Work instructions
Write the listing out again word for word, excluding any pictures.

Exercise input Block Start

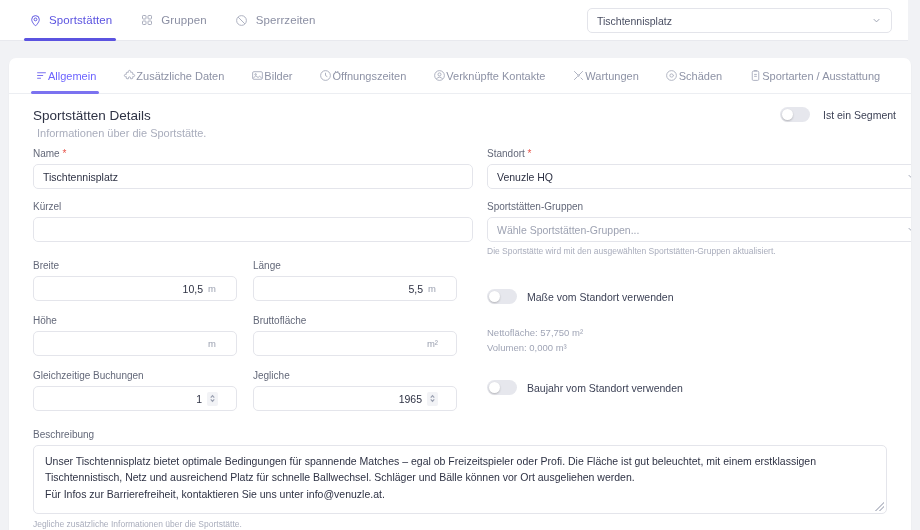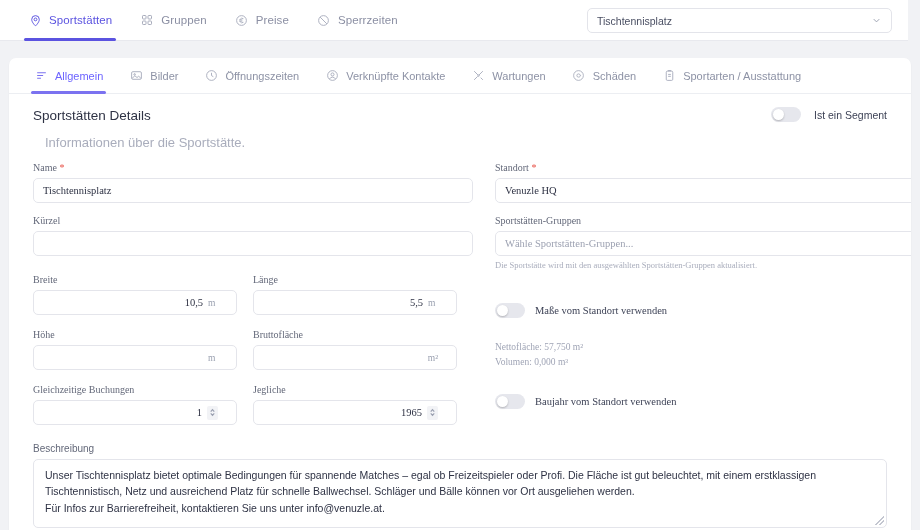"Preise" div.tn-item { html: <div> <span> <svg> <circle></circle> <path></path> </svg> </span> <span>Preise</span> </div> -> none }
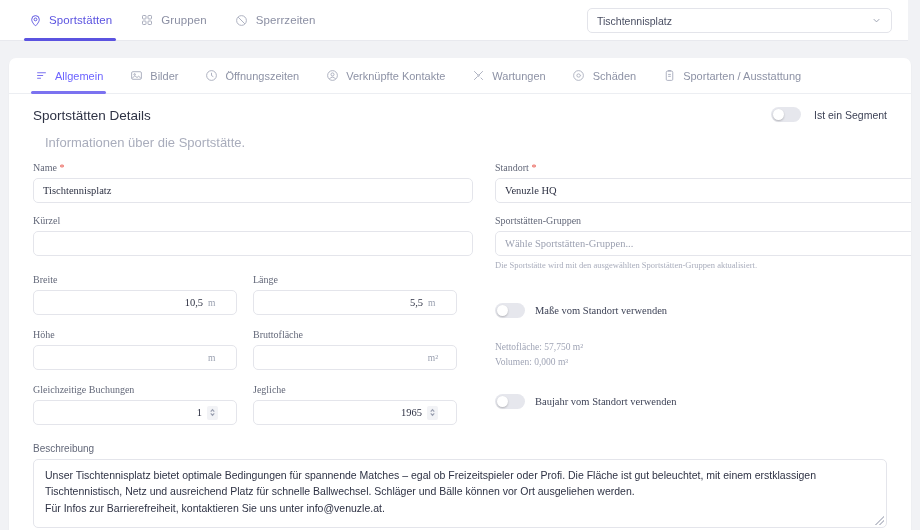"Allgemein" .st-item { gap: 7px -> none }
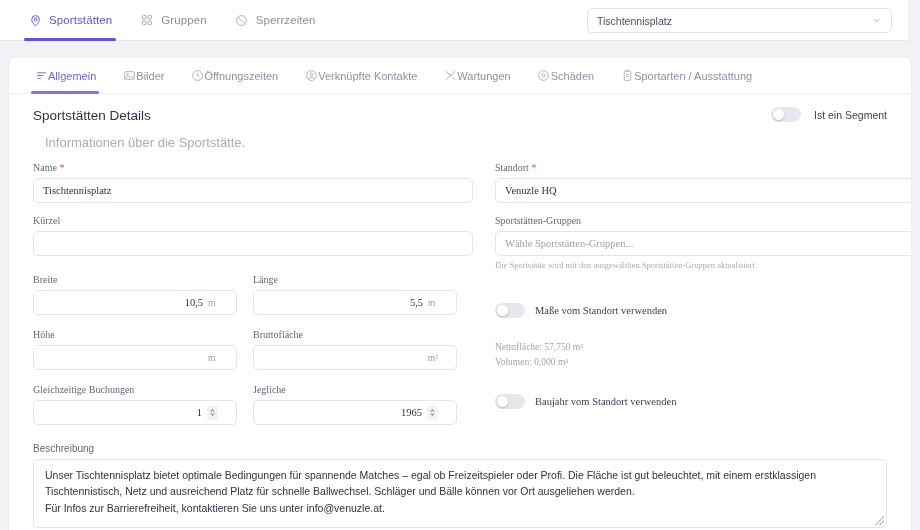"Zusätzliche Daten" div.st-item { html: none -> <div> <span> <svg> <path></path> </svg> </span> <span>Zusätzliche Daten</span> </div> }
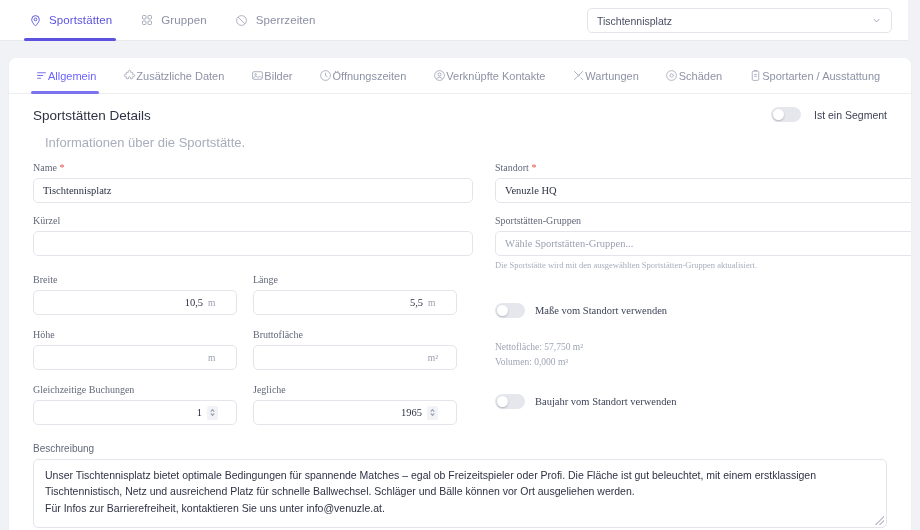"Ist ein Segment" .seg-toggle { right: 24px -> 15px }
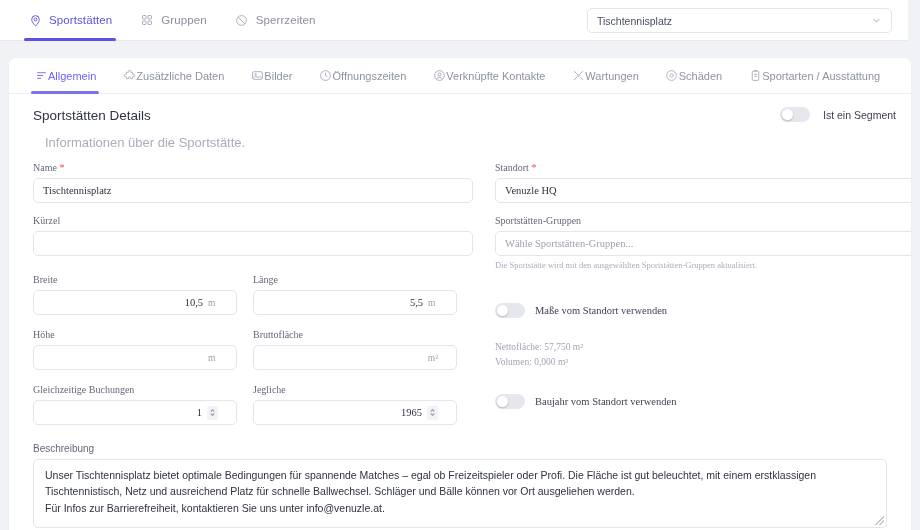"Informationen über die Sportstätte." .sec-sub { font-size: 13px -> 11px; margin: 12px -> 4px }
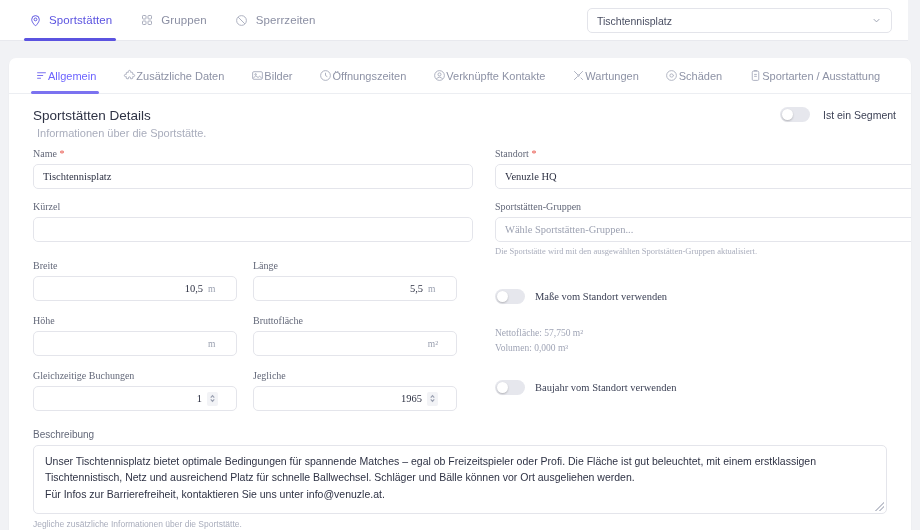"Name *" .grid { column-gap: 22px -> 14px; font-family: Liberation Serif, serif -> none }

Exercise input Block End

Exercise result
"Preise" div.tn-item { html: <div> <span> <svg> <circle></circle> <path></path> </svg> </span> <span>Preise</span> </div> -> none }
"Allgemein" .st-item { gap: 7px -> none }
"Zusätzliche Daten" div.st-item { html: none -> <div> <span> <svg> <path></path> </svg> </span> <span>Zusätzliche Daten</span> </div> }
"Ist ein Segment" .seg-toggle { right: 24px -> 15px }
"Informationen über die Sportstätte." .sec-sub { font-size: 13px -> 11px; margin: 12px -> 4px }
"Name *" .grid { column-gap: 22px -> 14px; font-family: Liberation Serif, serif -> none }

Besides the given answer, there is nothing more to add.